Ramirez was in shock. Too stunned and scared to speak, he was propelled toward the exit as the shotgun went off. He yelled at his codefendant, “Let’s go!” He waited “a couple of seconds . . . three or four seconds.” But when Alemar didn’t come out of the manager’s office or respond, Ramirez said, “I just ran out of the store.”
Except he didn’t.
He left something out of the retelling: he reloaded the shotgun.
“Witnesses who looked up, after the shot, saw Ramirez calmly and methodically empty the gun of the discharged shell and place a new one in it.” Only after a commi
ssioner jogged Ramirez’s memory with this statement did he concede, “I don’t dispute the record.” The question was why he reloaded.
Over the years he offered a litany of excuses, including that he had no excuse. He repeatedly said he was shocked, scared, and afraid. Once he said, “I really didn’t know what would happen next so I reloaded the gun to maintain control.” At another hearing he explained that he had done it “instinctively”—even though he also claimed “I had never fired a shotgun before or a gun.” He said he knew how to reload a shotgun only because he had watched it on TV. At a later parole board hearing, he admitted that this idea of reloading the gun “instinctively” had come from working through this issue with someone at the prison.

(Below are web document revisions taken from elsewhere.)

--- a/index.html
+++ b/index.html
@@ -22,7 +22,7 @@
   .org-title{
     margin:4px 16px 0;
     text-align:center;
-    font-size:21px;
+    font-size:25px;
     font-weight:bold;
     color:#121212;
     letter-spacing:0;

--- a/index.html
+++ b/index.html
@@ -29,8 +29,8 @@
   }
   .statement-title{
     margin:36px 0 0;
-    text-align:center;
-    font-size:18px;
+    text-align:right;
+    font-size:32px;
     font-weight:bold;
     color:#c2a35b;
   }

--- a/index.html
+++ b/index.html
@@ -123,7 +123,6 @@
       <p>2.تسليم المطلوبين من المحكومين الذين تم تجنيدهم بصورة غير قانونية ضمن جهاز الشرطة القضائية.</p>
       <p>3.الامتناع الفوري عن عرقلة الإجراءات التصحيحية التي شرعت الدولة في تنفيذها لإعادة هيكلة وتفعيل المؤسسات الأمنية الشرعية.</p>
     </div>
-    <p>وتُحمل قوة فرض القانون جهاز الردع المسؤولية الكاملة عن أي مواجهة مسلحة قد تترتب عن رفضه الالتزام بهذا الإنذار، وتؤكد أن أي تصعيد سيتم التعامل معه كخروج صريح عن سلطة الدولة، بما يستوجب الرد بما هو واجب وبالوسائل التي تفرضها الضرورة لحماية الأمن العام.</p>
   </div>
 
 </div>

Over the years, the commissioners dissected every angle of this moment, trying to understand the motives and therefore the man. “I mean, one reloads a weapon because you perceive there is still a danger to yourself or still the need to have a loaded weapon, right?” “If it was an accident and you were so shocked, why didn’t you just panic and take flight, at that point, instead of reloading, carrying on with the robbery?”